- **TRY IT**: If a line in the data holds "panel", copy that line out in full.

- **INFORMATION GIVEN**:
━━━━━━
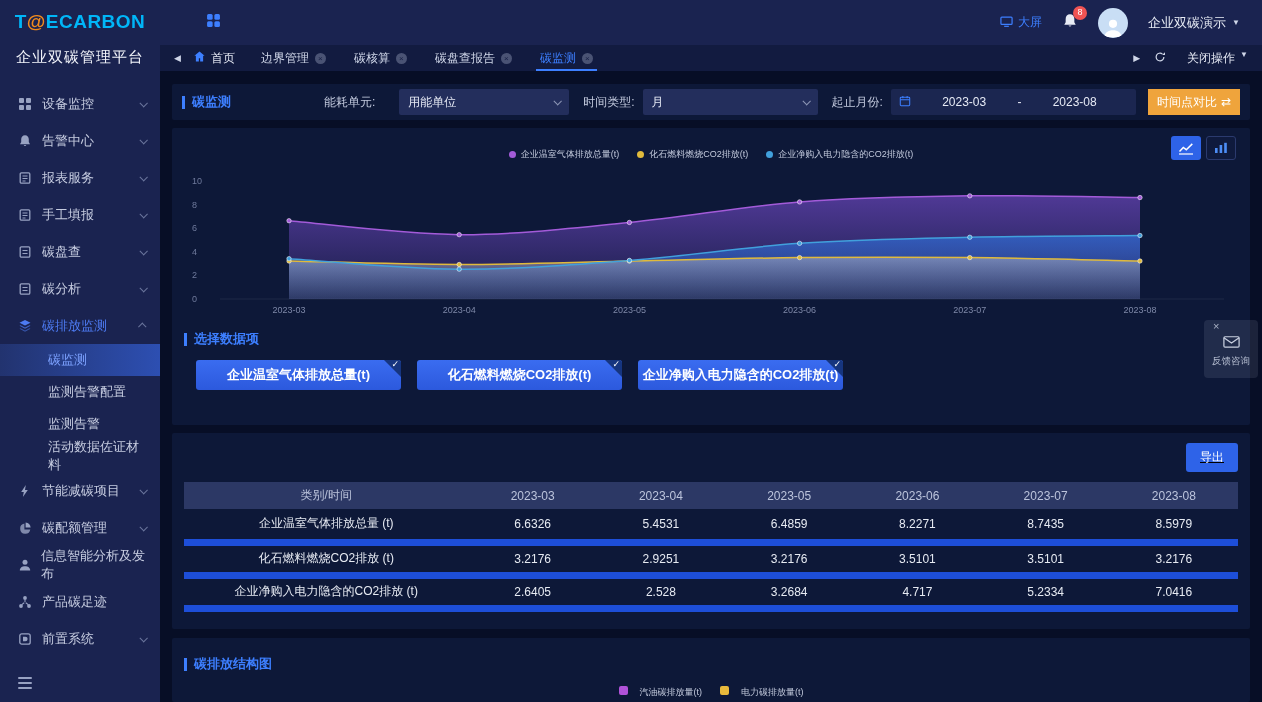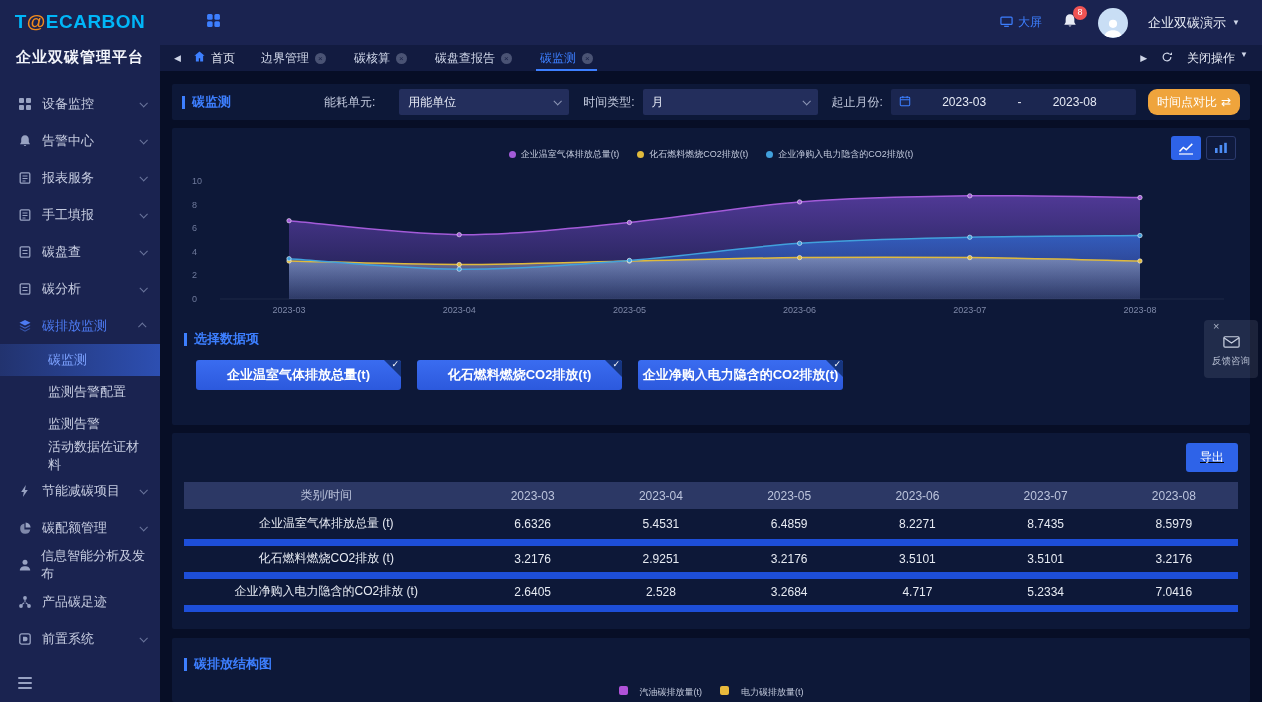--- a/index.html
+++ b/index.html
@@ -11,7 +11,7 @@
   .sidebar { width:160px; min-width:160px; background:#1a2350; display:flex; flex-direction:column; overflow:hidden; }
   .logo { height:44px; display:flex; align-items:center; justify-content:center; font-size:19px; font-weight:bold; letter-spacing:.5px; }
   .logo .c1 { color:#00b6f8; } .logo .c2 { color:#f08a1d; } .logo .c3 { color:#00b6f8; }
-  .platform-title { color:#f2f4fa; font-size:15px; font-weight:bold; text-align:center; margin:4px 0 12px; letter-spacing:1px; }
+  .platform-title { color:#f2f4fa; font-size:15px; font-weight:normal; text-align:center; margin:4px 0 12px; letter-spacing:1px; }
   #sidebar-nav { flex:1; margin-top:6px; }
   .side-item { height:37px; display:flex; align-items:center; padding:0 14px 0 18px; color:#c6cce0; font-size:13px; cursor:pointer; }
   .side-item .s-icon { width:15px; height:15px; margin-right:9px; color:#98a2c2; display:inline-flex; align-items:center; }

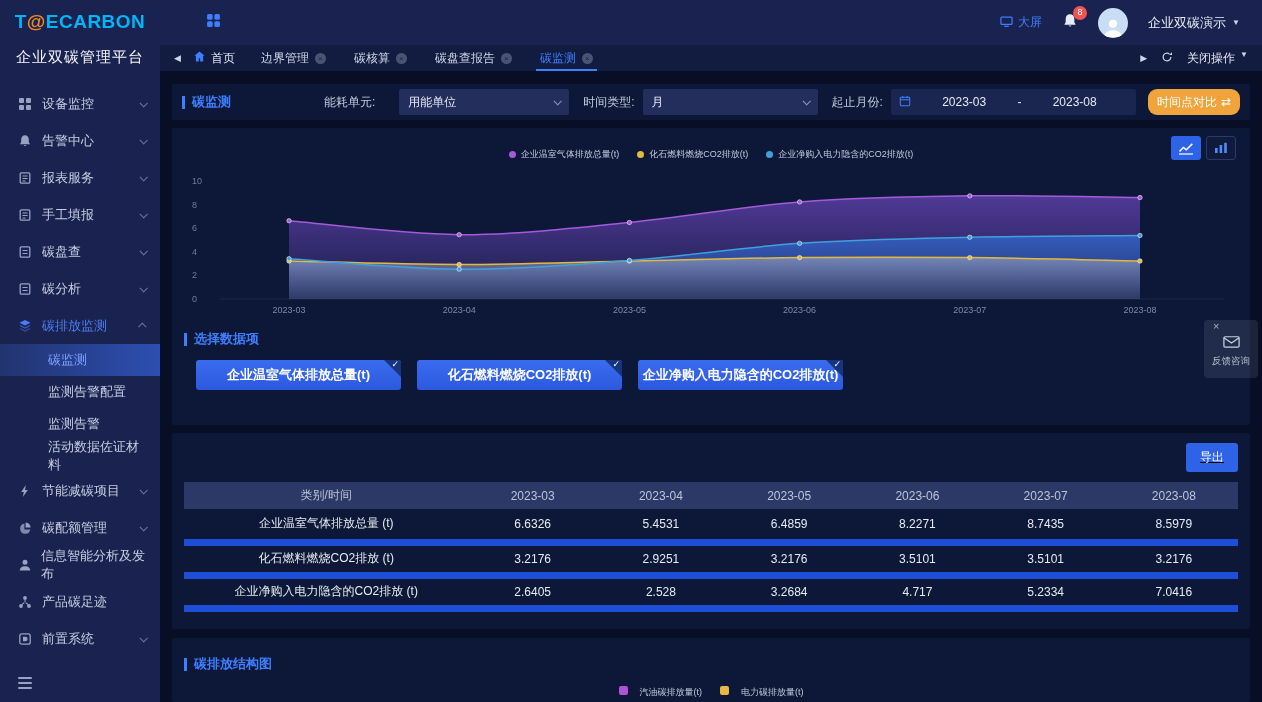--- a/index.html
+++ b/index.html
@@ -44,7 +44,7 @@
   .tab.active::after { content:""; position:absolute; left:-4px; right:-4px; bottom:0; height:2px; background:#3D7FFF; }
   .tab-close { width:11px; height:11px; border-radius:50%; background:#4a5374; color:#171f45; font-size:8px; line-height:11px; text-align:center; cursor:pointer; }
   .tab-right { margin-left:auto; display:flex; align-items:center; gap:14px; }
-  .close-ops { display:flex; gap:5px; color:#e3e7f2; cursor:pointer; }
+  .close-ops { display:flex; gap:5px; color:#e3e7f2; cursor:pointer;margin-left:7px; }
 
   .content { flex:1; padding:0 12px; overflow:hidden; }
   .panel { background:#0d1838; border-radius:2px; }

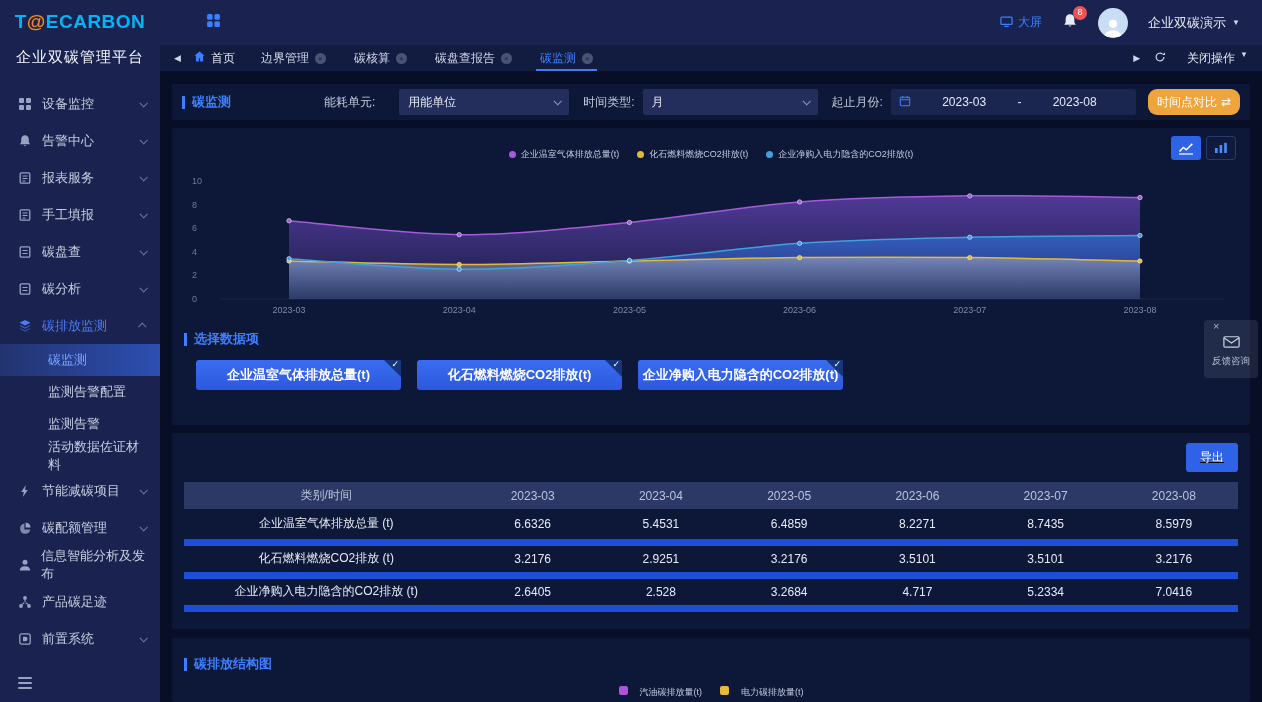--- a/index.html
+++ b/index.html
@@ -59,7 +59,7 @@
   .select .chev { border-color:#8d96b5; margin-left:auto; }
   .datebox { background:#1b2650; height:26px; border-radius:2px; color:#e6eaf5; font-size:12px; display:flex; align-items:center; padding:0 8px; width:245px; cursor:pointer; }
   .datebox .dpart { flex:1; text-align:center; }
-  .cmp-btn { background:#EFA43C; color:#fff; height:26px; border-radius:9px; font-size:12px; display:flex; align-items:center; gap:4px; padding:0 9px; border:none; cursor:pointer; }
+  .cmp-btn { background:#EFA43C; color:#fff; height:26px; border-radius:0; font-size:12px; display:flex; align-items:center; gap:4px; padding:0 9px; border:none; cursor:pointer; }
 
   
   .chart-panel { margin-top:8px; height:297px; position:relative; padding:0 12px; }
━━━━━━
- **RESULT OF THE EXERCISE**:
   .panel { background:#0d1838; border-radius:2px; }
   .chart-panel { margin-top:8px; height:297px; position:relative; padding:0 12px; }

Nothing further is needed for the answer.